De repente, não mais do que de
repente, passou a fazer parte da rotina de São Paulo contar o número de corpos
deixados pra trás com balas neles alojadas. Recortes e recados de uma guerra entre
o bem e o mal, (ou entre o mal e o mal, ou entre o bem e o bem, tudo depende de
como se vê a questão), que nos faz sentir que estamos mais próximos da Síria ou
do Paquistão. E a grande Sampa, com seu povo vindo de todos os cantos do
planeta, tão gigantesca por natureza, me parece agora um tanto quanto apertada
demais, pequena.
Pequena ao ponto dos paulistas e
paulistanos não caberem mais nela. Hoje, apesar de a amarmos muito, do jeito
que se ama o lugar ao qual chamamos de lar, sentimos que nossa cidade deixa de
nos pertencer. São Paulo anda a escapar por entre nossos dedos; Sampa não é
mais daqueles que ali nasceram ou que resolveram adotá-la de coração. Não é
mais a nossa nação feita de retalhos desde o seu nascimento e que, por isso
mesmo, aprendeu a chamar de seu cidadão a qualquer imigrante ou estrangeiro que
nela decidiu viver.
Sempre me orgulhei do meu canto
por sentir que ele pertencia a todos que o aceitassem como seu; lugar de
portugueses, índios, italianos, espanhóis, japoneses e toda e qualquer nação. Casa
de brancos e negros, de heterossexuais e homossexuais, de hippies, “mauricinhos”

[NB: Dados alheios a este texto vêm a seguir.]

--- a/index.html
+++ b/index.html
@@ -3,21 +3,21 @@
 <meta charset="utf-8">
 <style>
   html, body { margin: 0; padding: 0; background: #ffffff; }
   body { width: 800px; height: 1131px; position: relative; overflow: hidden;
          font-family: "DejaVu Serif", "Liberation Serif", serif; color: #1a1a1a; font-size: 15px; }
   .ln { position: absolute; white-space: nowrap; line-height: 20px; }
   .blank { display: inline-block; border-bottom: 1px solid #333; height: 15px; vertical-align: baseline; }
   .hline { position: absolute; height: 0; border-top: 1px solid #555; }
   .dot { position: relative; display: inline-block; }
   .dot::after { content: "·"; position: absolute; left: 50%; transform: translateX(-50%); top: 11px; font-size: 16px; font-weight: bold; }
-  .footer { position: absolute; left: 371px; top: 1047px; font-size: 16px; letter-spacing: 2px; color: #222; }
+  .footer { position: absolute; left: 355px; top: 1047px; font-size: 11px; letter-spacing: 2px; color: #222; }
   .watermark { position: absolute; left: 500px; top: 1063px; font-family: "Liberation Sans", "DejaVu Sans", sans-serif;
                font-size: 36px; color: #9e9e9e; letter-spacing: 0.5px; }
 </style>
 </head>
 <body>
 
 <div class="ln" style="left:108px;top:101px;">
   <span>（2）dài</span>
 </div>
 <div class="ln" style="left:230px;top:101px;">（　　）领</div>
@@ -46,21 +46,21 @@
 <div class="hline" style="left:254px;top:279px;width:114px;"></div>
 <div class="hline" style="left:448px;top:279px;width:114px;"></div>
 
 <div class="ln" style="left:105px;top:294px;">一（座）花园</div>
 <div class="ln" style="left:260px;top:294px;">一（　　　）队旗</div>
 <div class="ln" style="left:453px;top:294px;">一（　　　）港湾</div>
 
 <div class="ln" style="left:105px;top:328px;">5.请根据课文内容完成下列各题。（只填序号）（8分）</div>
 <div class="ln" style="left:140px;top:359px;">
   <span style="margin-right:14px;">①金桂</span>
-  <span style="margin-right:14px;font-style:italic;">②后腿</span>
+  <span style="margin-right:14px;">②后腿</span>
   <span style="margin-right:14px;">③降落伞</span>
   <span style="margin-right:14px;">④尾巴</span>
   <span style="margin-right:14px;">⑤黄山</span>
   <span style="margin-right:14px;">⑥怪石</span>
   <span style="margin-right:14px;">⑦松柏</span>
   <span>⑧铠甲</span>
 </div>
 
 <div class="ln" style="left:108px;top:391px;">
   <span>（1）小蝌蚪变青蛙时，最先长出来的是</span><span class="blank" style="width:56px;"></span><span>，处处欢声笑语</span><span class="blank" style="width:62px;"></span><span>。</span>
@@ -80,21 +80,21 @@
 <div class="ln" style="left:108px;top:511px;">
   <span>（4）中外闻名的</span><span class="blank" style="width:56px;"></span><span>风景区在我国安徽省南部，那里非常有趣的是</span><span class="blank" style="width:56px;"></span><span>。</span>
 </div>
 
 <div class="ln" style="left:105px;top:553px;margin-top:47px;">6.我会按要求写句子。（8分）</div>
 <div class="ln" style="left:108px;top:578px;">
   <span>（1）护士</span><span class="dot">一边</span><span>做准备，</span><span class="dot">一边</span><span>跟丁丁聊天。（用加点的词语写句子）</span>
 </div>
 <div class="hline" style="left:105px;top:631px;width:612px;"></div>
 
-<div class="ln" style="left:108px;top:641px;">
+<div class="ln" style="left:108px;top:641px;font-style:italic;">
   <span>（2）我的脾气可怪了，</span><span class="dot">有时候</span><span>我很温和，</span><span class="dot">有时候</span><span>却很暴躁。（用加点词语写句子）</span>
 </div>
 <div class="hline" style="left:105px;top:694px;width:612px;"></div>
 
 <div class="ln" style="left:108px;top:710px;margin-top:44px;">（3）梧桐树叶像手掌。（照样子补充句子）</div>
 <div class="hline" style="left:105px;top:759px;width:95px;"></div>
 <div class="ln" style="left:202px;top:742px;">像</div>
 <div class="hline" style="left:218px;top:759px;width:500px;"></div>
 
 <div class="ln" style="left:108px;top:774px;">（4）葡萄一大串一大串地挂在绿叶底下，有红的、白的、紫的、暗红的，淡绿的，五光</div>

e de quem ama o rock. O lugar de católicos, judeus, árabes, budistas, filhos
de Olorun, de toda religião. Terra de todo tipo de gente que, desde a minha adolescência,
podia ser como quisesse ser e isso não era da conta de ninguém.
Contudo, há tanto tempo ignoramos
os problemas que estão sob o nariz, toda a falta que há por aqui. A falta de escola e educação, a falta de
respeito e consideração, a falta de transporte público e de condição, a falta
de amor, fraternal ou não, a falta de dignidade e de igualdade. Pois, então,
agora falta-nos, a todos nós, a liberdade para viver. Sampa não é mais de
ninguém.
E mesmo sabendo que a vida, por
melhor que seja, nunca será pura e completamente justa, temos que começar a nos
indignar com aquilo que já deveria ter-nos indignado há muito tempo. Devemos lembrar
que é um absurdo que a cidade mais rica deste país submeta a maioria de seus
cidadãos a algo que não podemos chamar de vida, e que haja tanta gente morando
na rua. Devemos nos revoltar com a inércia de um governo rico que, ao invés de
preocupar-se com o bem estar de quem mora aqui, preocupa-se apenas com sua
manutenção no poder e com seu enriquecer. Vamos lutar por uma solução, por mais
educação e para que não haja tanta gente crescendo no meio da violência, e não
por paliativos como a redução da maioridade penal. Porque, senão, a única coisa
que conquistaremos é mais gente na prisão. E vai faltar cadeia nesta nação.